_Records excerpted from a collection_
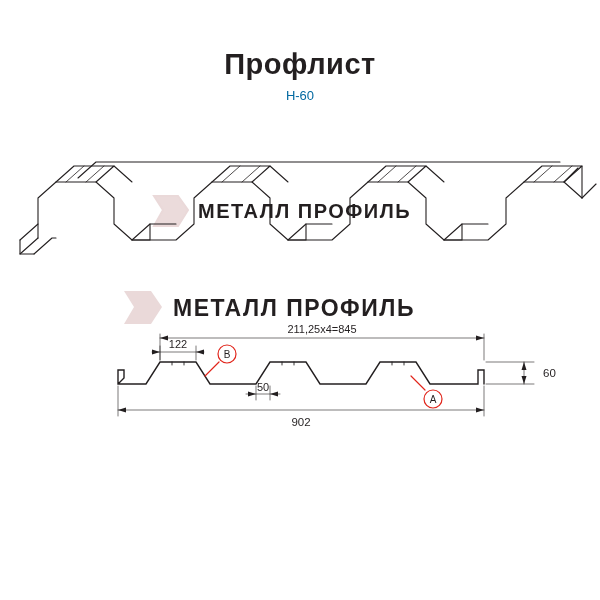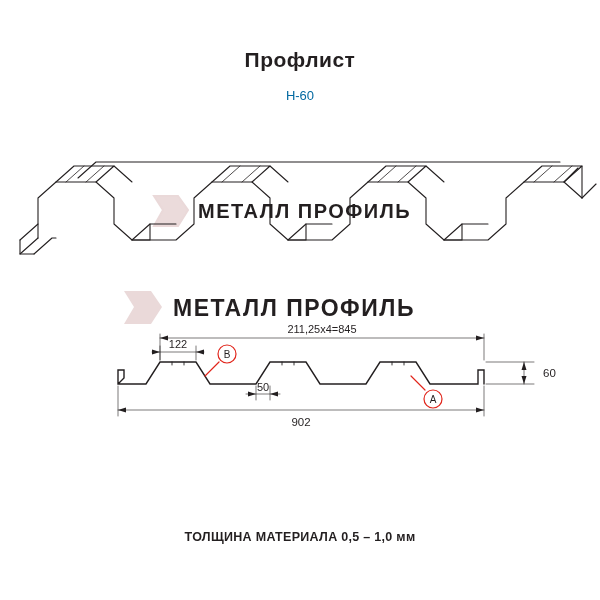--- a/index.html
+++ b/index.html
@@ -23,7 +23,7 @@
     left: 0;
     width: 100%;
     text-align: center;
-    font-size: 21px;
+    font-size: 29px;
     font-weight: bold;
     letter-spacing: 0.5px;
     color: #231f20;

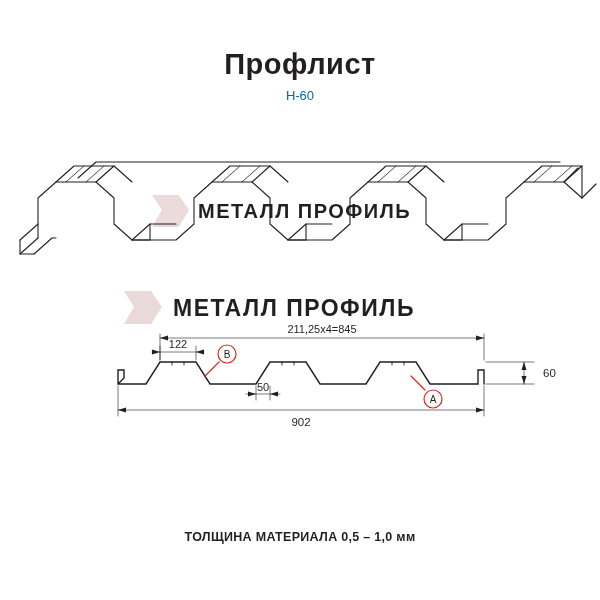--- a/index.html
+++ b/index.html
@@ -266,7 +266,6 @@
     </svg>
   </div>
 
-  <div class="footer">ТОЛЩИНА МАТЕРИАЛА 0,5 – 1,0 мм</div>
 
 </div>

_ABOUT THIS EXERCISE_
Work out how many lines of the data hold the string "font". Reply with that number alone.

_TASK OUTPUT_
3